Prokofiev’s achievement in writing a symphony that sounds both classical and of its time is striking. Again and again, he comes up with fresh takes on the most standard classical formulae. The symphony’s first movement, Allegro, opens with one such classical formula- the Manheim Rocket, an explosively rising arpeggio, but Prokofiev’s 20th c rocket flies by a more circuitous path than the 18th century models did. There are harmonic shocks, as well, such as the sudden lunge from the home key of D major to C major a few bars in.  This, and many other similar bits of harmonic mischief show Prokofiev managing a very shrewd compositional balancing act. While his specific harmonic twists and turns remain specific to the 20th c., the constant undermining of harmonic expectation is, in fact, the most Haydnesque aspect of the work.  Prokofiev’s early music consistently sounds more radical and provocative than it really is. The Classical Symphony inverts this paradigm in a way Haydn would have truly appreciated- this is music that has a charming and harmless surface layer which belies the layers of mischief and provocation that lay beneath.

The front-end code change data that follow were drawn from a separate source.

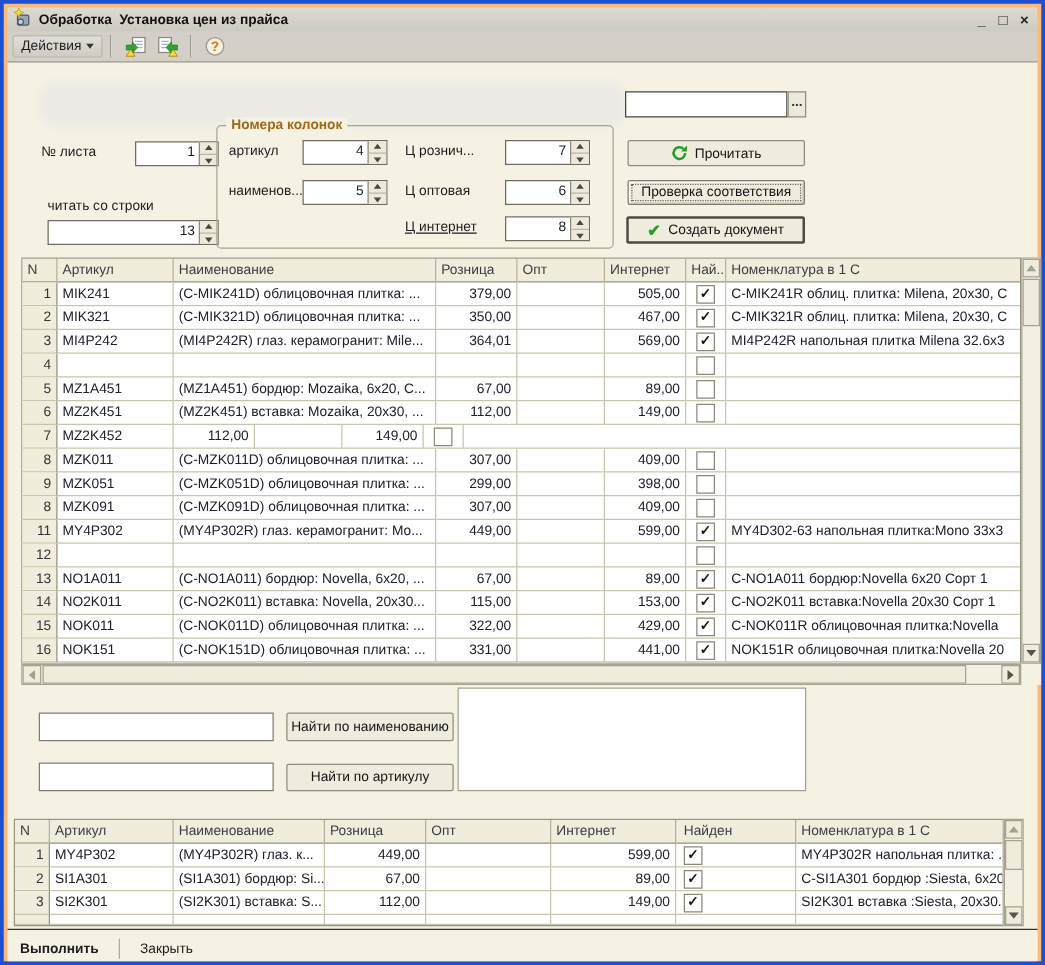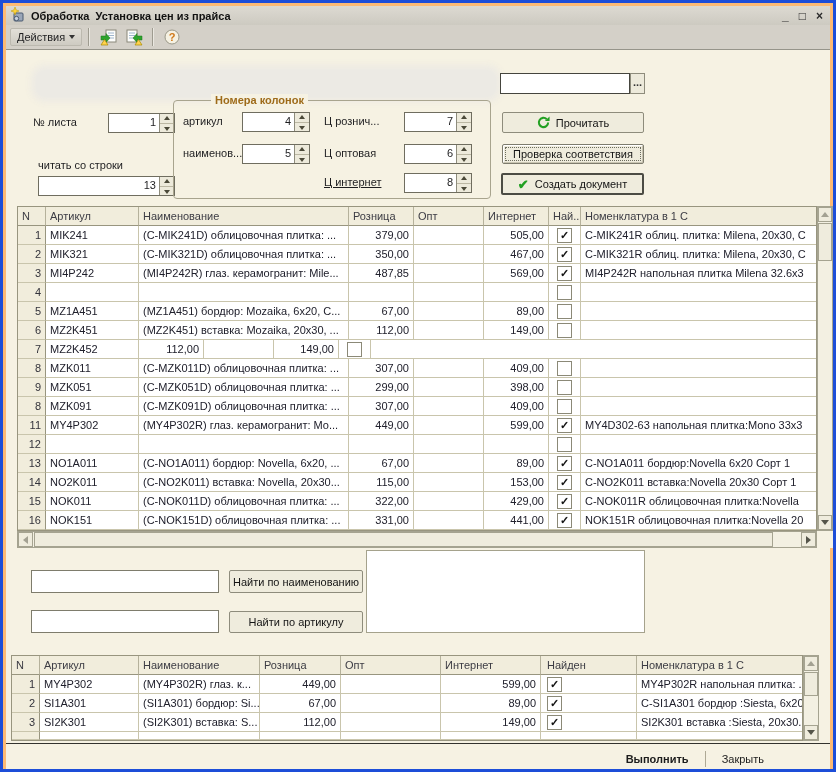"Номера колонок" div.gtitle { margin-left: 30px -> none }
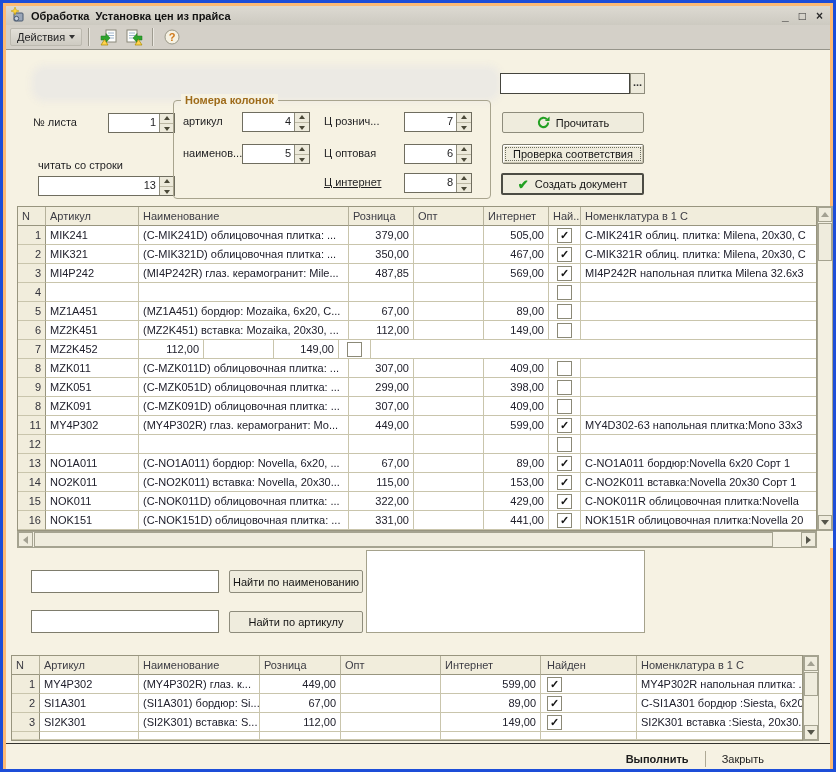"487,85" div.td { text: 487,85 -> 364,01 }
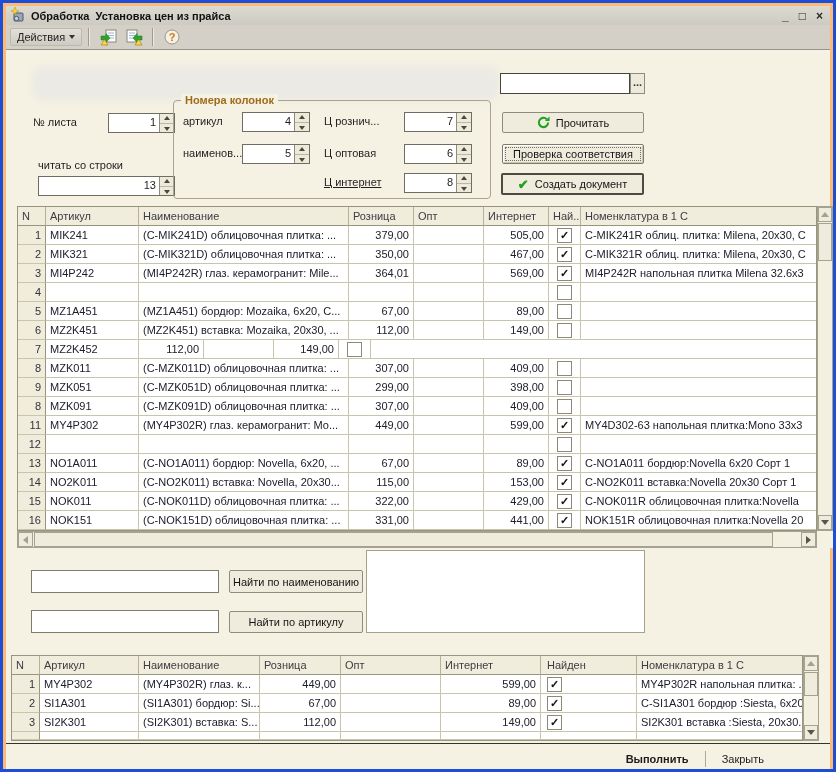"Выполнить" .footer { justify-content: flex-end -> flex-start }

The Larghetto which follows is study in elegance and wit, and is conspicuously free from the kind of overt profundity and soul-searching that listeners raised on Tchaikovsky and Rachmaninoff symphonies would have expected from a symphonic slow movement. The stratospheric writing for the first violins builds on the frisky athleticism demanded of them in the first movement. In fact, this work is widely considered to be the ultimate test for any violin section- it is both jaw-droppingly virtuosic and ruthlessly exposed.

It is believed that Prokofiev composed the third movement, a rustic Gavotte marked Non troppo allegro first, possibly as early as 1913. It is one of the shortest movements in the symphonic repertoire, about one-fifth the length of the Scherzo of Tchaikovsky’s Sixth. Slight it may be, but Prokofiev clearly had a soft spot for it, and later recycled an expanded version in his ballet Romeo and Juliet in 1935. Some conductors import the later, longer version from the ballet to the symphony, while others think the concise original is more in the spirit of the whole work.

Prokofiev’s breezy Finale is a lightly worn virtuoso display piece for both orchestra and composer.  Perhaps as a result of his breaking himself of his dependence on the piano, his instrumental writing here seems to consciously be taking the musicians to the edge of what is possible. Likewise, the musical jokes fly fast and furious, but always with a sense of sly understatement. Haydn would have approved.

The work has always been one of Prokofiev’s most popular, but whether it marked a turning point in his evolution to a more lyrical and integrated style, or one last act of mischievous provocation remains a question left intentionally open by the composer, who, like Haydn, seemed to believed that expectations exist to be undermined. In spite of his overall shift to a more lyrical style in 1917, his next symphony was to be his Second, possibly the noisiest piece he ever wrote.